The Watermelon Patch. US 1905. PC: Edison. D: Edwin S. Porter, Wallace McCutcheon [Sr.? Jr.?]; cast: Florence Auer?; 35mm, ?? ft., ?’ (16 fps); fonte copia/print source: Museum of Modern Art, New York. No intertitles. - André Gaudreault, Philippe Gauthier: "The Watermelon Patch contains one of the rare prototypes of cross-cutting (in early cinema). The film’s storyline can be summarized as follows: two whites chase a small group of blacks caught stealing watermelons from a field. The film’s action is so convoluted, and its narrative secondary to attraction to such a degree, that it is not easy to identify the alternating structure present in it. But this structure truly is present in the film, even if it is far from jumping out at us. Alternating editing is a discursive configuration whose minimal form is the recurrence of each term in two series. In other words, it is impossible to speak of alternating editing when only one of the terms recurs (A-B-A).

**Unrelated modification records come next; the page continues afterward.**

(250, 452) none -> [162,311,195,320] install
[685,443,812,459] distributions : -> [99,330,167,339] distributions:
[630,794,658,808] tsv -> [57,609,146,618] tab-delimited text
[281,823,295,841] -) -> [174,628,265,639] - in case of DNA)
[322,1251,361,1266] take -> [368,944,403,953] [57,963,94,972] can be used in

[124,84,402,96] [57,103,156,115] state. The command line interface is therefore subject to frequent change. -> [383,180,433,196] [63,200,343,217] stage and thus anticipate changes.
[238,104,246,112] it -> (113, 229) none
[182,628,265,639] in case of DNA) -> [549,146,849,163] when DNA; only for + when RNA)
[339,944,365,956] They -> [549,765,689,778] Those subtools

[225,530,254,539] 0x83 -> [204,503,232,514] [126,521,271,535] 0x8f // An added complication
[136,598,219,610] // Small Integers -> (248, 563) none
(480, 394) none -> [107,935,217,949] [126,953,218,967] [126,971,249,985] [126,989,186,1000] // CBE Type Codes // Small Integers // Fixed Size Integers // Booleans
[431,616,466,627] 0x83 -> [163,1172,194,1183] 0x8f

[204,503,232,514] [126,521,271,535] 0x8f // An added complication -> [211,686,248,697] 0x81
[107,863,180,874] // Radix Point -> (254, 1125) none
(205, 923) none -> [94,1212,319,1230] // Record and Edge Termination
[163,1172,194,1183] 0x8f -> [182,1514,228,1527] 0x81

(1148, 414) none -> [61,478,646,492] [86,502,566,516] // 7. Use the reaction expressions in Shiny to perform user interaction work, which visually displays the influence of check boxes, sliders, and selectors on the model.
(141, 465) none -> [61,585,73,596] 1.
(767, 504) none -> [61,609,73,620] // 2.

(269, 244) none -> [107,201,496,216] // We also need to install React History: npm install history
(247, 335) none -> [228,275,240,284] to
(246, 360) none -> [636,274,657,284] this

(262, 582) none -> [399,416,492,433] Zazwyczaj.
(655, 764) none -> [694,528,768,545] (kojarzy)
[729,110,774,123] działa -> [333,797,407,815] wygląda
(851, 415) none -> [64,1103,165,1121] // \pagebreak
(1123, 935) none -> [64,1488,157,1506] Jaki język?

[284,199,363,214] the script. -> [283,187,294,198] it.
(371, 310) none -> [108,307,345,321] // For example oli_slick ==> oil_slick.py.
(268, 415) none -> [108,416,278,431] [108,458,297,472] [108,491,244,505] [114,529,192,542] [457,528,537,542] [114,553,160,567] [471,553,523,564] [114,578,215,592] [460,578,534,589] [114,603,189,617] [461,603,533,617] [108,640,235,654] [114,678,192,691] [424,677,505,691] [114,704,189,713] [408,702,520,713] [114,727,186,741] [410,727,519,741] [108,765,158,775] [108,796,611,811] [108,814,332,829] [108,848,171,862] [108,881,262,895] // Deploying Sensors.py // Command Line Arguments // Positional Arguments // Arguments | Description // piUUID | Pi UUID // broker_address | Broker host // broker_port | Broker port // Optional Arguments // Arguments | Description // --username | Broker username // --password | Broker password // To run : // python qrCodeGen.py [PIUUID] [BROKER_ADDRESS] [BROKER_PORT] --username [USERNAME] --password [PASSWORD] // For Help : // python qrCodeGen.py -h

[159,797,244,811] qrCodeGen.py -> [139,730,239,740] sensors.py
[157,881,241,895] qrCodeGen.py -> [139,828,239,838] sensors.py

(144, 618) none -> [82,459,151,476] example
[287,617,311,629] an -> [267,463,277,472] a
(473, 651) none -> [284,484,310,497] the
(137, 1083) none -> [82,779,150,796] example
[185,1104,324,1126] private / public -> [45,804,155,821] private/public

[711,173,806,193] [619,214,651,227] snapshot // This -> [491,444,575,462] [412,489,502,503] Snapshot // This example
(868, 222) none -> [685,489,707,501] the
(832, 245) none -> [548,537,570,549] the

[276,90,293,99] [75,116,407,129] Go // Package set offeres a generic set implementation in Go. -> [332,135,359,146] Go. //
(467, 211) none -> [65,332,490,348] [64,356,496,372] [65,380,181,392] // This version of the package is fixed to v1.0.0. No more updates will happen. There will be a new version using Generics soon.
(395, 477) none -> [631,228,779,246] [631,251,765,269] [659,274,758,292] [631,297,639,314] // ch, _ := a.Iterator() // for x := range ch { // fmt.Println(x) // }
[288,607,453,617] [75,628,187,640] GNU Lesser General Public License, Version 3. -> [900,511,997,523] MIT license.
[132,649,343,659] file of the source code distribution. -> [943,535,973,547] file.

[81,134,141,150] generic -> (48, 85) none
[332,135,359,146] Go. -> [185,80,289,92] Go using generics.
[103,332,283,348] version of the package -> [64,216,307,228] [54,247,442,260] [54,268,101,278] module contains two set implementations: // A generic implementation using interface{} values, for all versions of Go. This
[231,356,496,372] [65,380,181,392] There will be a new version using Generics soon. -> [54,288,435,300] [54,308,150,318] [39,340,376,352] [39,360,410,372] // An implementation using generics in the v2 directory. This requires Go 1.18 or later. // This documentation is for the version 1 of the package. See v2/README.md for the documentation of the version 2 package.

At a minimum, it requires that each series recur (A-B-A-B). Cross-cutting, for its part, is only one of the forms of alternating editing within which series of events supposedly unfold simultaneously in the narrative universe suggested by the film. Thus, in our view, The Watermelon Patch is a true example of cross-cutting. (...) Here, then, is a film which demonstrates a degree of narrative planning and sophistication quite rare for 1905. It is the true prototype of cross-cutting, for which film historians of every generation have been searching for many years now. And it is the prototype of cross-cutting despite the fact that it is just as much a worthy representative of the paradigm of attraction." – André Gaudreault, Philippe Gauthier. - An important discovery in the research of alternating editing (montage alternant), and crosscutting or parallel editing (montage alterné) as illuminated in Gaudreault and Gauthier's essay in The Griffith Project 12 book. - Also a disturbingly racist film.